If you’ve experienced a loss, it’s more than likely that someone at some point has advised you to “keep busy”.
Have you tried it? Did it work? Or was busyness merely a distraction?
The idea that keeping busy will fix your broken heart or help you recover more quickly is one of the major myths about grief.
Distraction doesn’t equal healing.
Exhortations of “keep busy” from well-meaning family and friends are akin to that other long-held myth that “time heals all wounds”. And just as time doesn’t necessarily heal, so too staying busy in itself doesn’t promote healing. Propelling yourself into a flurry of activity is essentially false hope that keeping busy will help you to avoid or transcend grief.
Like other potentially compulsive behaviours, staying busy is, in essence, just a distraction and will always disappoint as a coping strategy. Ultimately, your grief will remain after the distraction of busyness ends.
Stop running on the spot
Yes, it’s true, distraction can be a temporary reprieve from the pain of loss – but there are healthier approaches to grief recovery. Facing the loss directly and finding constructive ways to deal with pain. Talking with an understanding family member or friend. Attending a support group or seeing a counsellor. These are all things that will have a positive impact on your grief journey.
It’s difficult to change a situation or feel you have choices if you’re running and hiding from the problem by keeping busy. In truth, distracting yourself in the face of grief can end up undermining your confidence in your ability to cope.
Practise self care
When you’re grieving, keeping busy only serves as a distraction and buries your pain under every activity you pile on top of it.
Remember, keeping busy is not self care.
So how can you take care of yourself while grieving? Yes, we’re all individuals. And yes, we each have our own way of working through grief. But there are ways we can avoid the trap of busyness:
- Face your feelings. The painful emotions that come with grief are a natural and normal response to loss. Try as you might to suppress or hide from them, all you’ll end up doing is prolonging the grieving process. Acknowledging your pain and taking responsibility for your feelings will help you to avoid the complications often associated with unresolved grief such as depression, anxiety, substance abuse and health problems.

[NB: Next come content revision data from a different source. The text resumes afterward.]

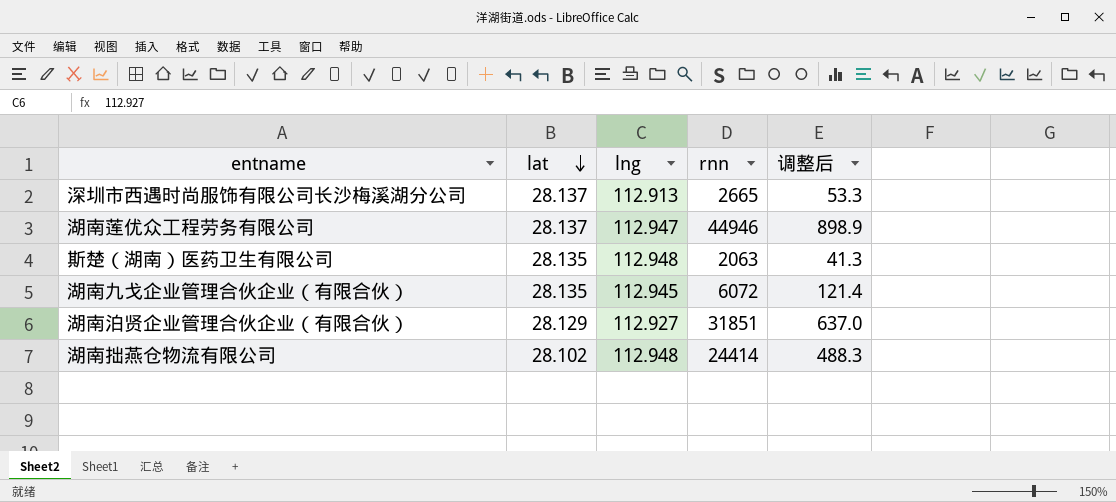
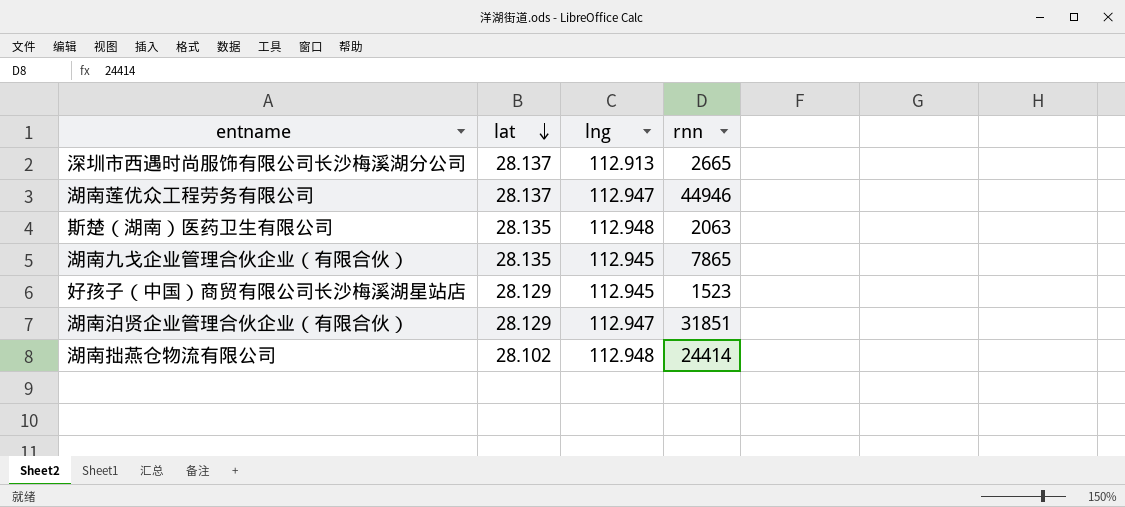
column 调整后 | formula: [rnn] * 0.02 -> none
湖南九戈企业管理合伙企业（有限合伙） | rnn: 6072 -> 7865
row 好孩子（中国）商贸有限公司长沙梅溪湖星站店: none -> 28.129 | 112.945 | 1523
湖南泊贤企业管理合伙企业（有限合伙） | lng: 112.927 -> 112.947

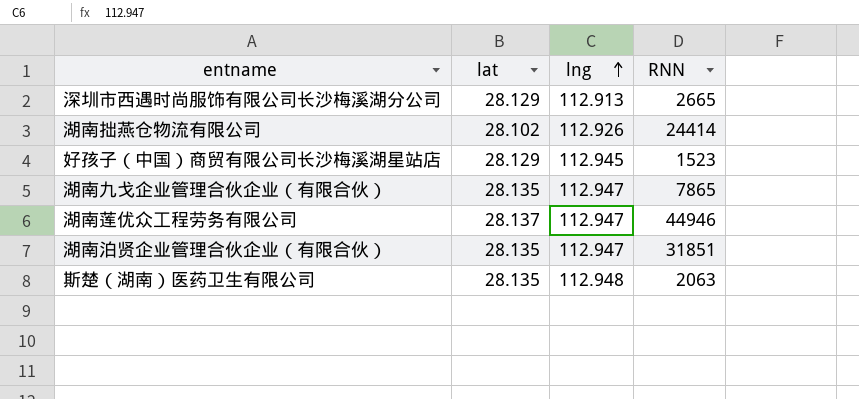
row order: lat descending -> lng ascending
column name: rnn -> RNN
深圳市西遇时尚服饰有限公司长沙梅溪湖分公司 | lat: 28.137 -> 28.129
湖南拙燕仓物流有限公司 | lng: 112.948 -> 112.926
湖南九戈企业管理合伙企业（有限合伙） | lng: 112.945 -> 112.947
湖南泊贤企业管理合伙企业（有限合伙） | lat: 28.129 -> 28.135

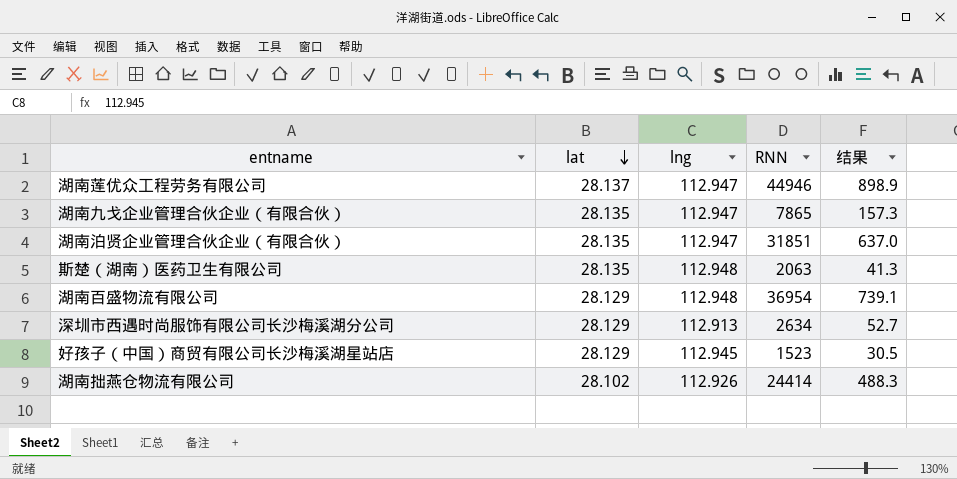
row order: lng ascending -> lat descending
column 结果 | formula: none -> [RNN] * 0.02
row 湖南百盛物流有限公司: none -> 28.129 | 112.948 | 36954 | 739.1
深圳市西遇时尚服饰有限公司长沙梅溪湖分公司 | RNN: 2665 -> 2634

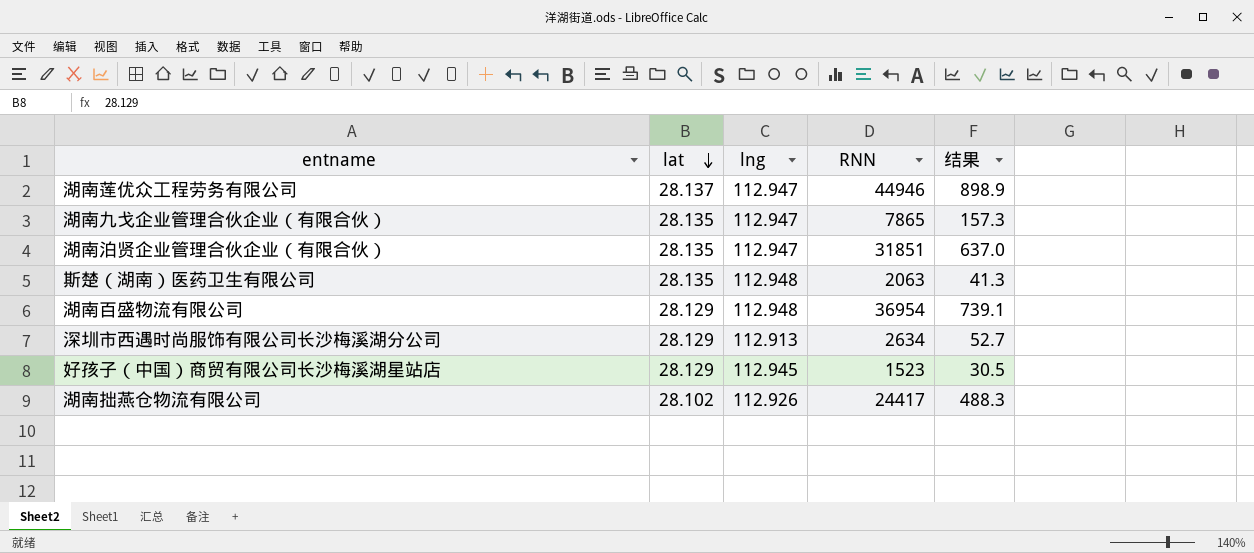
湖南拙燕仓物流有限公司 | RNN: 24414 -> 24417

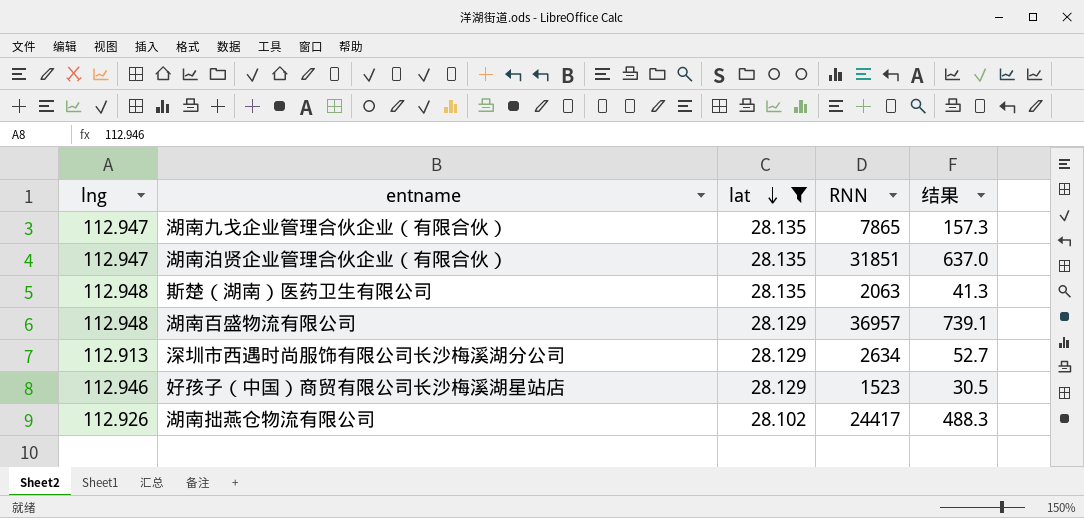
filter: none -> lat != 28.137
column lng | position: 3 -> 1
湖南百盛物流有限公司 | RNN: 36954 -> 36957
好孩子（中国）商贸有限公司长沙梅溪湖星站店 | lng: 112.945 -> 112.946

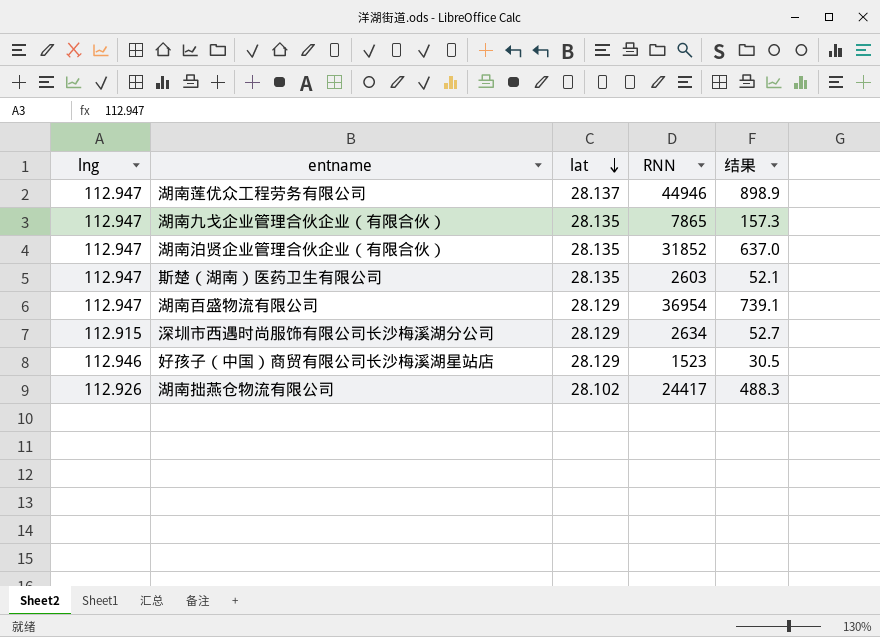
filter: lat != 28.137 -> none
湖南泊贤企业管理合伙企业（有限合伙） | RNN: 31851 -> 31852
斯楚（湖南）医药卫生有限公司 | lng: 112.948 -> 112.947
斯楚（湖南）医药卫生有限公司 | RNN: 2063 -> 2603
斯楚（湖南）医药卫生有限公司 | 结果: 41.3 -> 52.1
湖南百盛物流有限公司 | lng: 112.948 -> 112.947
湖南百盛物流有限公司 | RNN: 36957 -> 36954
深圳市西遇时尚服饰有限公司长沙梅溪湖分公司 | lng: 112.913 -> 112.915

- Express your feelings. The most effective way to do this is through some tangible or creative expression of your grief. Try journaling or writing a letter to give a voice to your emotions. Or undertake an art project celebrating the person’s life. Find an outlet that allows you to work through your feelings of grief.
- Feel whatever you feel. It’s OK to be angry, to cry or not cry. It’s also OK to laugh and find moments of joy, or to let go when you’re ready. Your grief is your own and no one can tell you when you should be “over it” or when to “move on”.
- Look after your health. Be aware of short-term relievers like food, alcohol, drugs, anger, isolation or workaholism. These things can become harmful when they’re used for the wrong reasons and to cover up, hide or suppress your grief. Try to sleep well. Try to make healthy food choices. Try to be physically active. And, importantly, allow yourself to feel your grief as it’s the best form of self care.
Busy doesn’t work
Distracting yourself with work, household chores and other activities might help some people, but it’s not a cure all. You need to devote time and energy to feeling the loss.
No one likes to feel bad, so it makes sense to want a distraction. But distraction isn’t recovery. Avoiding normal and natural feelings of grief could even make your grief last longer.
Facing grief head on is the least painful way to recovery from loss in the long run.